Biorąc pod uwagę komentarze płynące z rynku i urzędów państwowych oraz analizując sytuację banków mających hipoteki frankowe, można dojść do wniosku, że kredytodawcom trudno będzie osiągnąć takie porozumienie dotyczące ugód, które zapewniłoby masowe ich proponowanie frankowiczom.
Rynek spolaryzowany
To stan na dzisiaj, jeszcze sporo może się zmienić, bo dopiero na początku stycznia rozpoczęły się rozmowy między samymi bankami i konsultacje z nadzorem. Przypomnijmy, że na początku grudnia przewodniczący KNF Jacek Jastrzębski wezwał banki do proponowania ugód frankowiczom, które miałyby polegać na przeliczeniu ich hipotek tak, jakby od początku były złotowymi.

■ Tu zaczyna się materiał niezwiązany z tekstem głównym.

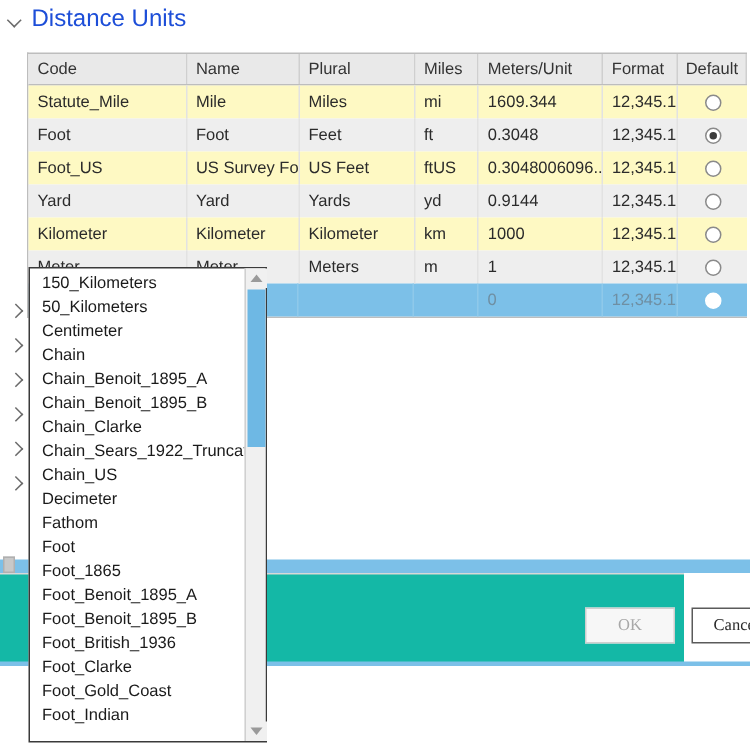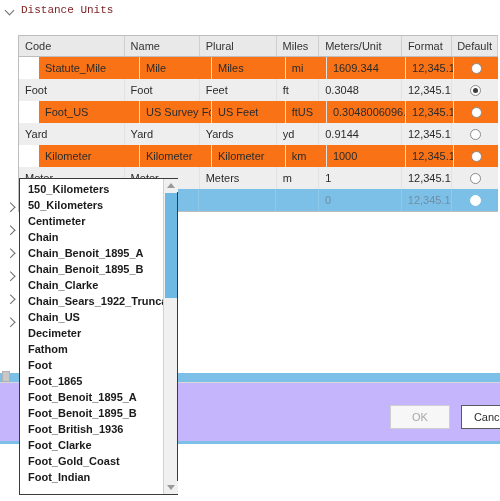--- a/index.html
+++ b/index.html
@@ -18,7 +18,7 @@
   .section-title {
     position: absolute; left: 6px; top: 4px;
     display: flex; align-items: center; gap: 6px;
-    font-size: 11px; color: #7f1d1d; font-family: Liberation Mono, monospace;
+    font-size: 16px; color: #1d4ed8;
   }
   .chev-down {
     width: 9px; height: 9px; position: relative; display:inline-block;

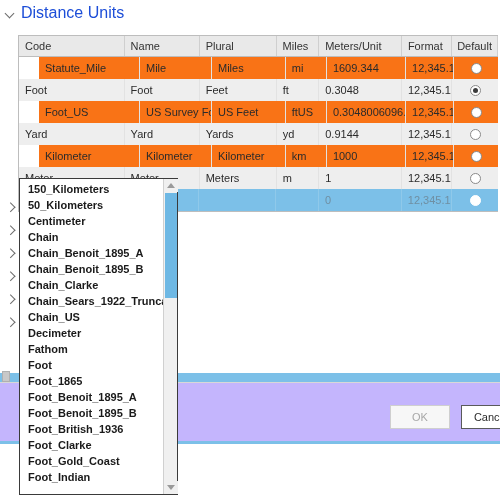--- a/index.html
+++ b/index.html
@@ -61,7 +61,7 @@
   .c-format { width: 52px; }
   .c-default{ width: 48px; justify-content: center; padding:0; border-right:none; }
 
-  .row-even { background: #f97316; margin-left: 20px; }
+  .row-even { background: #fef9c3; }
   .row-odd  { background: #eeeeee; }
   .row-sel  { background: #7cc0e8; }
   .row-sel .cell { color: #6f8fa3; border-right-color:#8fc9ea; }

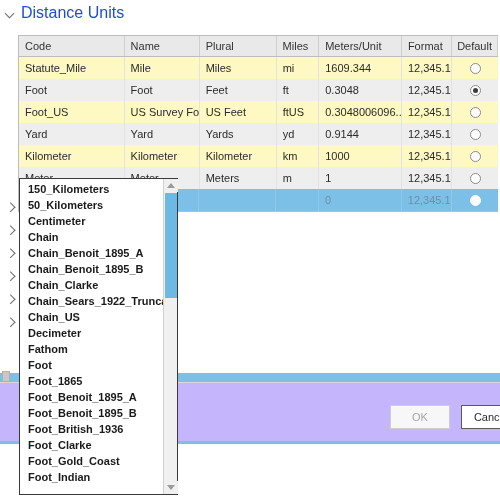--- a/index.html
+++ b/index.html
@@ -148,7 +148,6 @@
     border:1px solid #3a3a3a;
     display:flex;
     z-index: 50;
-    font-weight: bold;
   }
   .popup-list {
     flex:1; padding-top:2px;

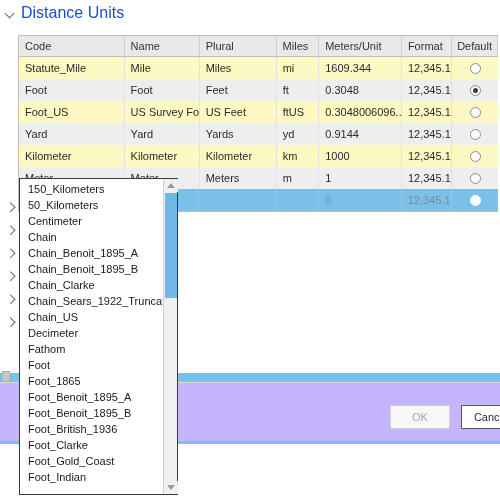--- a/index.html
+++ b/index.html
@@ -122,8 +122,8 @@
 
   
   .bottom-panel {
-    position:absolute; left:0; top:382px; width:500px; height:62px;
-    background:#c4b5fd; border-top:1px solid #d8d8d8;
+    position:absolute; left:0; top:382px; width:456px; height:62px;
+    background:#14b8a6; border-top:1px solid #d8d8d8;font-family:Liberation Serif, serif;
   }
   .btn {
     position:absolute; top:22px; height:24px;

Jeden z głównych problemów to duże koszty dla banków wynikające z realizacji ugód. Odpis analitycy i same banki szacują na 35–45 proc. portfela frankowego, czyli koszt brutto może sięgnąć 35–45 mld zł. Problem w tym, że najprawdopodobniej koszty te musiałyby zostać zaksięgowane jednorazowo, nie mogłyby zostać rozłożone w czasie. Wprawdzie sektor ma około 70 mld zł nadwyżki kapitałów nad wymagane poziomy, ale to zasługa głównie największych i najlepiej skapitalizowanych banków, które poradziłyby sobie z przełknięciem kosztu frankowych ugód bez zagrożenia dla spełniania wymogów kapitałowych i to te banki mogą być najbardziej skłonne do zawierania ugód. Do tej grupy mogą zaliczać się m.in. PKO BP, Pekao czy ING Bank Śląski, a szczególnie ta ostatnia dwójka, która ma mało tych kredytów w stosunku do całego portfela czy kapitału.
W drugiej grupie mogą być banki, które teraz mają wprawdzie nadwyżki kapitału, ale jednocześnie w ich aktywach jest na tyle dużo franków, że nadwyżki te nie wystarczą do spełniania wymogów kapitałowych. Choć pozytywne w ich przypadku jest to, że ich podstawowy biznes jest rentowny i gdyby nadzór zezwolił na czasowe funkcjonowanie z kapitałami niższymi od wymagań, mogłyby dzięki zatrzymanym zyskom odbudować kapitał. Takimi bankami są głównie Millennium i mBank.